Les journalistes d’Entrevue arrivent en plein conflit social ! A Sivobois, les travailleurs se plaignent des retards de salaires et, leurs banderoles dénoncent des conditions de travail « esclavagistes ».
Pourquoi les ouvriers ivoiriens ne sont-ils payés qu’irrégulièrement ? Combien rapportait cette filiale ? L’écrivain, improvisé forestier, s’est-il déjà rendu sur place ? Au téléphone, Bernard-Henri Lévy tente des réponses convenues. Et puis soudain, il dit qu’il arrête tout et, très en colère, il raccroche au nez.
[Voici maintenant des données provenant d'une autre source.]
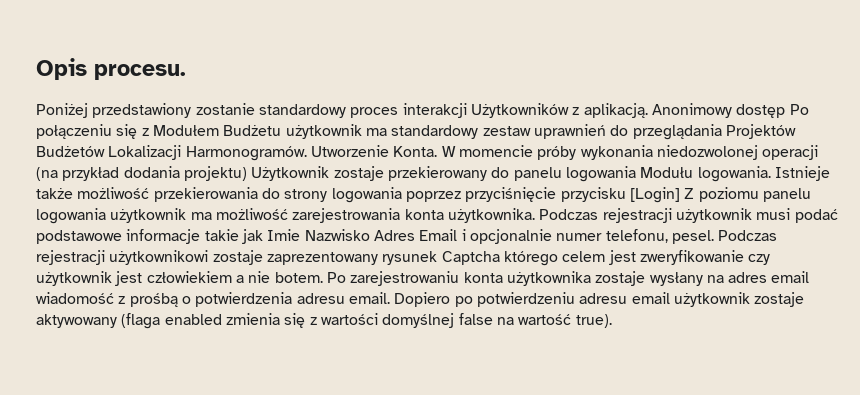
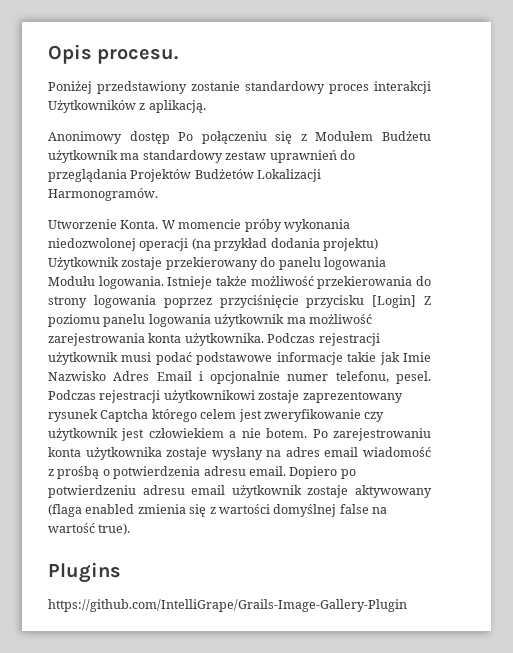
(648, 110) none -> (206, 106) //
(307, 153) none -> (158, 194) //
(612, 321) none -> [48,562,121,583] [48,599,407,612] // Plugins // https://github.com/IntelliGrape/Grails-Image-Gallery-Plugin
L’article sur l’écrivain-forestier ne paraîtra jamais. Le lendemain, le rédacteur en chef du magazine, vient trouver les reporters : « Désolé, les gars mais, on ne peut pas publier cette enquête. BHL s’est plaint en très haut lieu. Oubliez tout ». Que cachent de si gênant les affaires de cette société, pour conduire l’écrivain à se mobiliser, ainsi, pour interdire toute enquête ?
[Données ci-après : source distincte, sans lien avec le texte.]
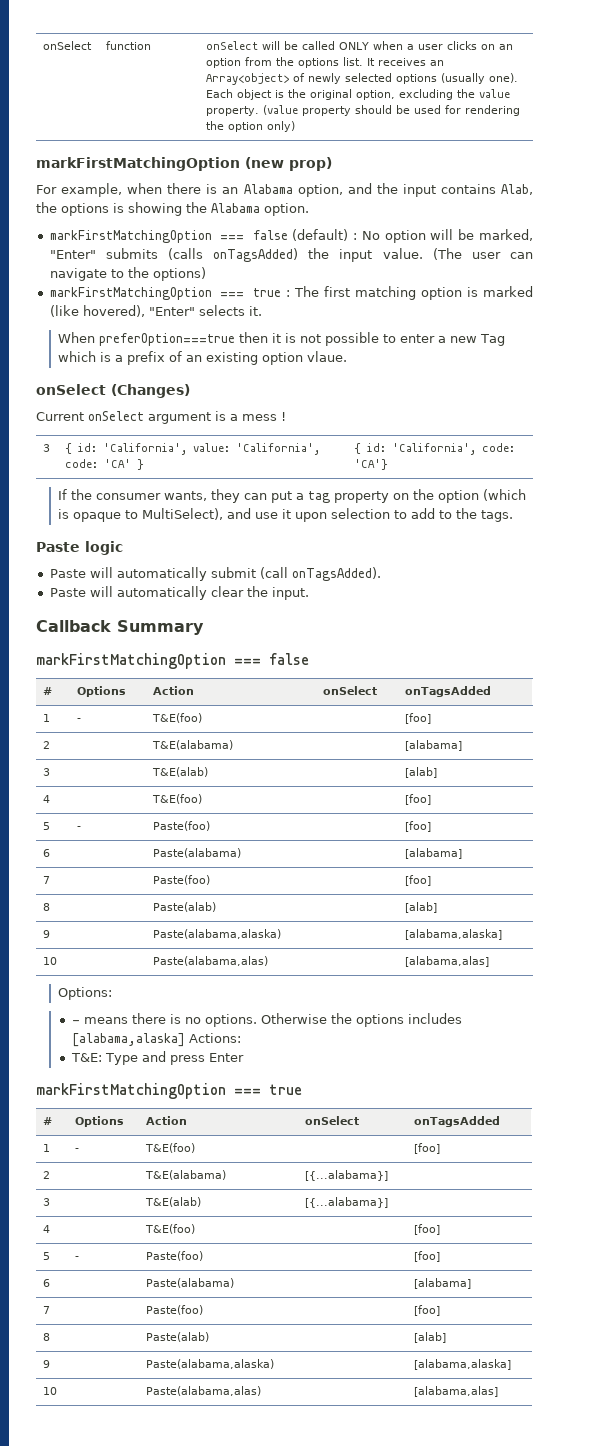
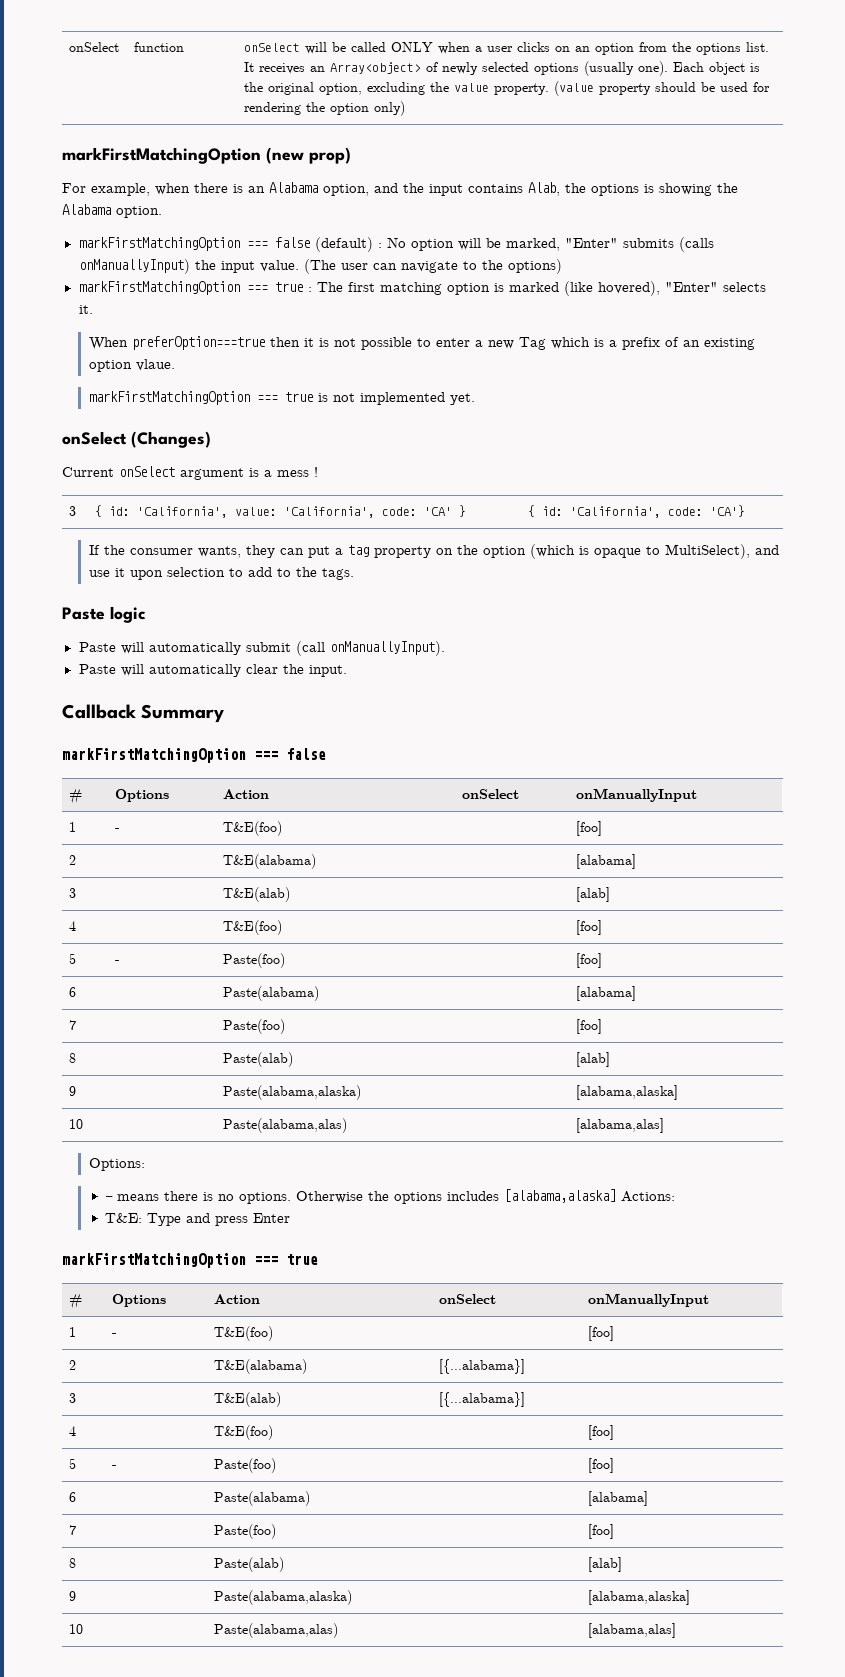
[213,248,299,262] onTagsAdded) -> [78,259,190,274] onManuallyInput)
(347, 356) none -> [88,391,475,405] // markFirstMatchingOption === true is not implemented yet.
[291,567,381,581] onTagsAdded). -> [329,641,445,656] onManuallyInput).
[405,686,492,697] onTagsAdded -> [576,788,698,802] onManuallyInput
[414,1116,501,1127] onTagsAdded -> [588,1293,710,1307] onManuallyInput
Fondée en 1956, l’entreprise de la famille Lévy est, progressivement, devenue l’un des principaux importateurs de bois précieux. Elle réalise 40% de son chiffre d’affaires, en Afrique. Bon fils, Bernard-Henri est très impliqué dans la Becob, depuis le début des années 1980. Il s’occupe, d’abord, de communication interne, puis siège, très officiellement, comme vice-président du conseil de surveillance, quelques années plus tard. Pour cette raison, Bernard-Henri Lévy ne peut botter en touche et attribuer la responsabilité de la gestion de l’entreprise à son seul père. Des années durant, il a participé, au plus près, à la gestion de l’affaire. Rien, des secrets, de l’achat et de la vente de bois n’échappe au philosophe, pas même les montages fiscaux via la Suisse, qui caractérisent l’entreprise. Entre deux livres, Bernard-Henri Lévy fait office de conseiller de son patron de père.
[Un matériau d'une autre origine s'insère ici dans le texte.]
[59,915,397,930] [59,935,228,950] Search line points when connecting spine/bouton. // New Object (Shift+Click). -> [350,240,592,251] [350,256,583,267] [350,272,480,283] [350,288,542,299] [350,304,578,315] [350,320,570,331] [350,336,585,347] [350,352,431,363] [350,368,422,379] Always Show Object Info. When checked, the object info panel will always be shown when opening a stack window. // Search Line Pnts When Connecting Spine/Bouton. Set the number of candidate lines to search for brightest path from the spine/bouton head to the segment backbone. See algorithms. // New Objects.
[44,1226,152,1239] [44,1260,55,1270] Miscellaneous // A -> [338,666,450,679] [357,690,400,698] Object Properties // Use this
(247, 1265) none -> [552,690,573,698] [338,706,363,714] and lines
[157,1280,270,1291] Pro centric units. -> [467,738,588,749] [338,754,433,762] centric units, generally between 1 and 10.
Tout naturellement, au décès de son père, l’héritier reprend, donc, les rênes de la Becob, l’affaire familiale qu’il codirigeait, de fait, depuis plusieurs années. Pendant deux ans, de 1995 à 1997, Bernard-Henri Lévy s’efforce de se comporter en chef d’entreprise responsable.
Mais, ce dont le magazine français n’a pu témoigner, en Côte d’Ivoire, une petite organisation non-gouvernementale de protection de l’environnement va pouvoir le faire, au Gabon.
En juin 2000, le Comité-Inter-Association Jeunesse et Environnement (CIAJE) est mandaté par Forest-Monitor – une grande ONG britannique spécialisée dans la lutte contre la déforestation – pour enquêter sur l’impact des activités des entreprises forestières européennes sur la population et l’environnement local. L’étude se concentre sur trois sites d’exploitation représentatifs du pays d’Omar Bongo. L’un d’entre eux est le chantier MBoumi, où opère la Société de la Haute Mondah (SHM). Pendant quatorze ans, de 1983 à 1997, la Becob, le groupe de la famille Lévy, via sa filiale Interwood, a exploité cette concession de 170.000 hectares. Quelque 200 employés, essentiellement, gabonais, y travaillaient.
Pendant plusieurs semaines, les volontaires de cette ONG observent les conditions de travail et discutent avec les travailleurs de cette exploitation forestière. Leur rapport, intégré dans une étude englobant toute l’Afrique centrale, est accablant. Il décrit les conditions sanitaires déplorables ayant cours dans cette concession. Un rapport extrêmement sévère pour Bernard-Henri Lévy, champion des droits de l’homme et ami autoproclamé de l’Afrique noire, en déshérence. Mais aussi, sommairement, le portrait de Bernard l’africain qu’on soupçonne plus intéressé par le pétrole libyen, que par le sort des compatriotes de Khadafi.